A helicopter suddenly appeared, very low over the square, and police officers began to shoo the crowds away from what had now become a landing site. The chopper circled a few times and then set down on the grass at the end of the square closest to the entrance to parliament. An ambulance was parked inside the gates used by MPs.

People were wandering across the square and police were shouting for them to get back. Tape was thrown up across the streets and the place became filled with police cars, sirens and heavily armed officers, not conventional police but heavily armed, more paramilitary in appearance, carrying assault rifles. The place was a strange mixture of threat and excitement. Crowds of tourists were watching on. The traffic was at a standstill. Near the body by the foot of Big Ben, several tourist coaches were stuck, unable to move.

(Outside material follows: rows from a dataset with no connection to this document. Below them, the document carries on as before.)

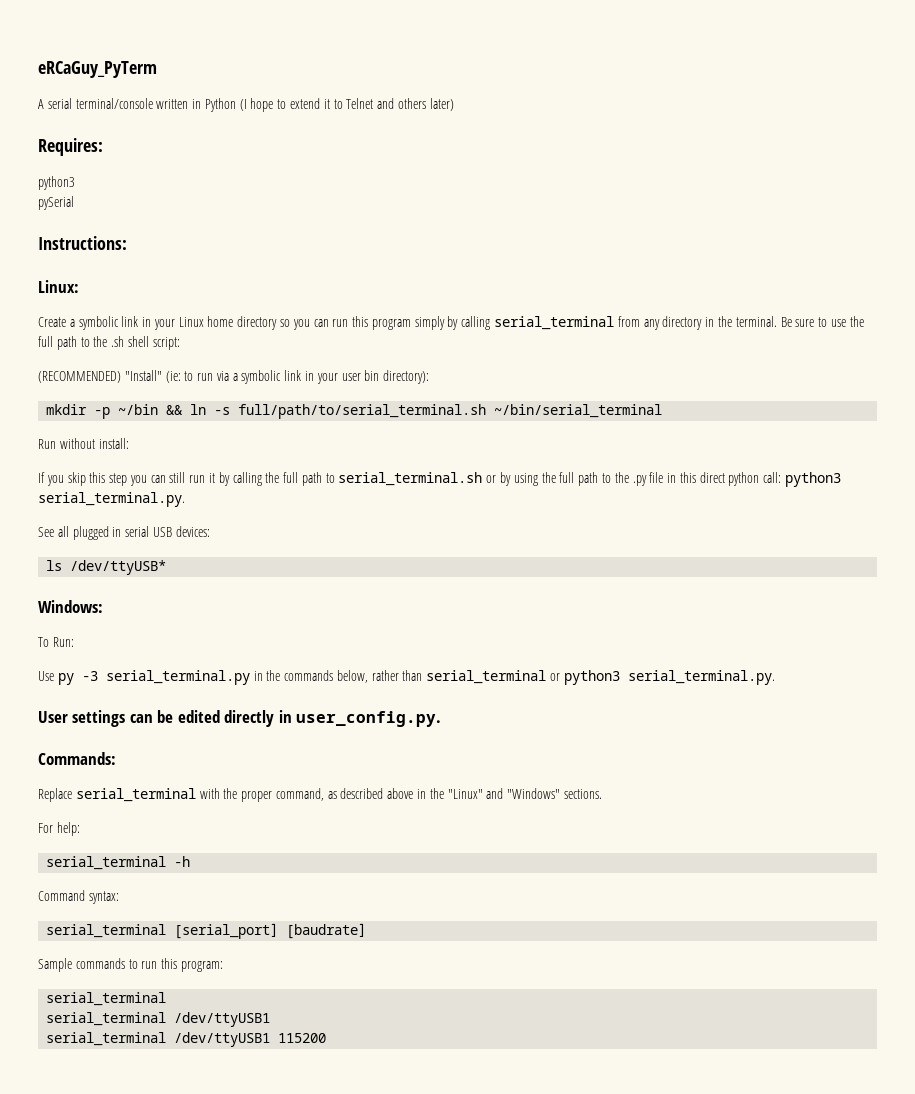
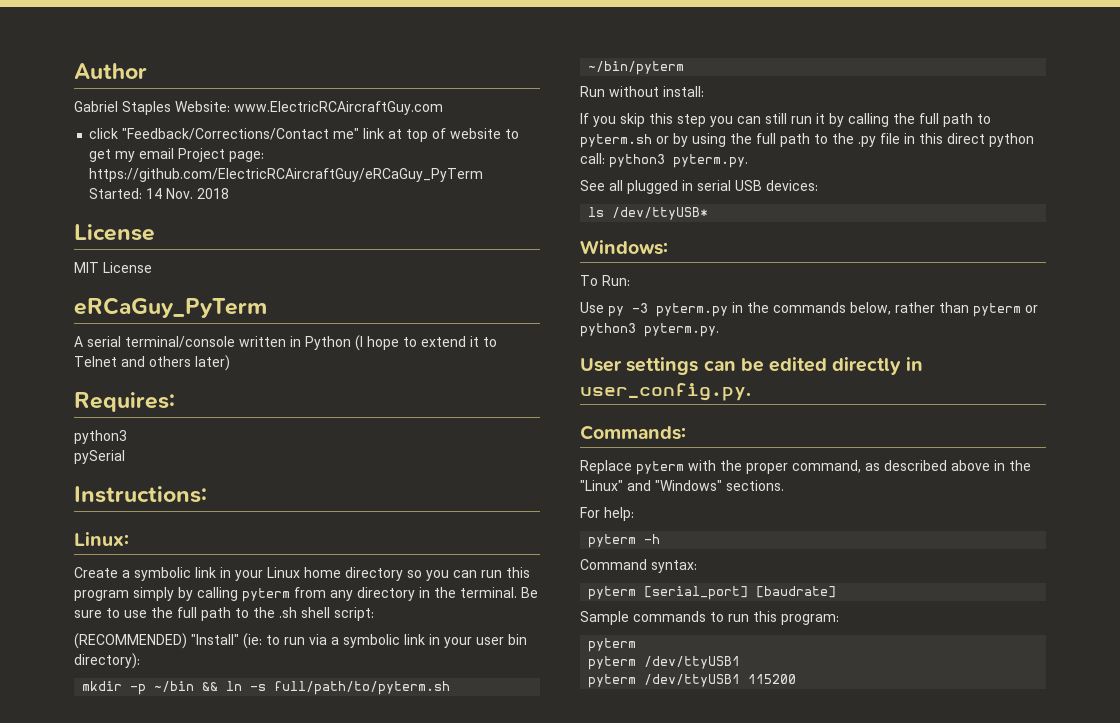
(38, 69) none -> [74,63,147,79] [74,101,443,115] [89,128,520,142] [89,148,265,162] [89,168,484,182] [89,188,230,199] [74,224,155,241] [74,262,152,273] Author // Gabriel Staples Website: www.ElectricRCAircraftGuy.com // click "Feedback/Corrections/Contact me" link at top of website to get my email Project page: https://github.com/ElectricRCAircraftGuy/eRCaGuy_PyTerm Started: 14 Nov. 2018 // License // MIT License //
[494,316,615,330] serial_terminal -> [242,588,290,602] pyterm
[238,404,663,419] full/path/to/serial_terminal.sh ~/bin/serial_terminal -> [274,681,451,695] [588,61,685,75] full/path/to/pyterm.sh ~/bin/pyterm
[338,472,483,486] serial_terminal.sh -> [580,134,652,148] pyterm.sh
[38,492,185,507] serial_terminal.py. -> [673,154,748,168] pyterm.py.
[105,670,250,685] serial_terminal.py -> [656,303,728,317] pyterm.py
[426,670,547,684] serial_terminal -> [973,303,1021,317] pyterm
[627,670,775,685] serial_terminal.py. -> [644,323,719,337] pyterm.py.
[75,788,196,802] serial_terminal -> [636,461,684,475] pyterm
[46,856,167,870] serial_terminal -> [588,534,637,548] pyterm
[46,924,167,938] serial_terminal -> [588,586,637,600] pyterm
[46,992,167,1006] [46,1012,167,1026] serial_terminal // serial_terminal -> [588,638,637,652] [588,656,637,670] pyterm // pyterm
[46,1032,167,1046] serial_terminal -> [588,674,637,688] pyterm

A woman in the crowd told me that she always thought something like this would happen. She lived in a flat by the abbey, she said, and felt that Parliament Square was vulnerable. I asked her what made her think so—she said she was a retired police officer, a former WPC based in Fulham. It was like something from the past, she said. She had been at the Harrods bombing, she told me. When the crowds started to gather she was one of the officers who pushed the crowds back.

More ambulances sped into the square, followed by several police cars. A car also entered, with “Dog Section” written on its side. I asked whether the police were worried about a possible bomb. Do you think we’d be standing here if they thought there was, she said, and raised an eyebrow.

The ambulances were crowding down the bridge. And now our building is being evacuated. It seems we live a little too close to Parliament today.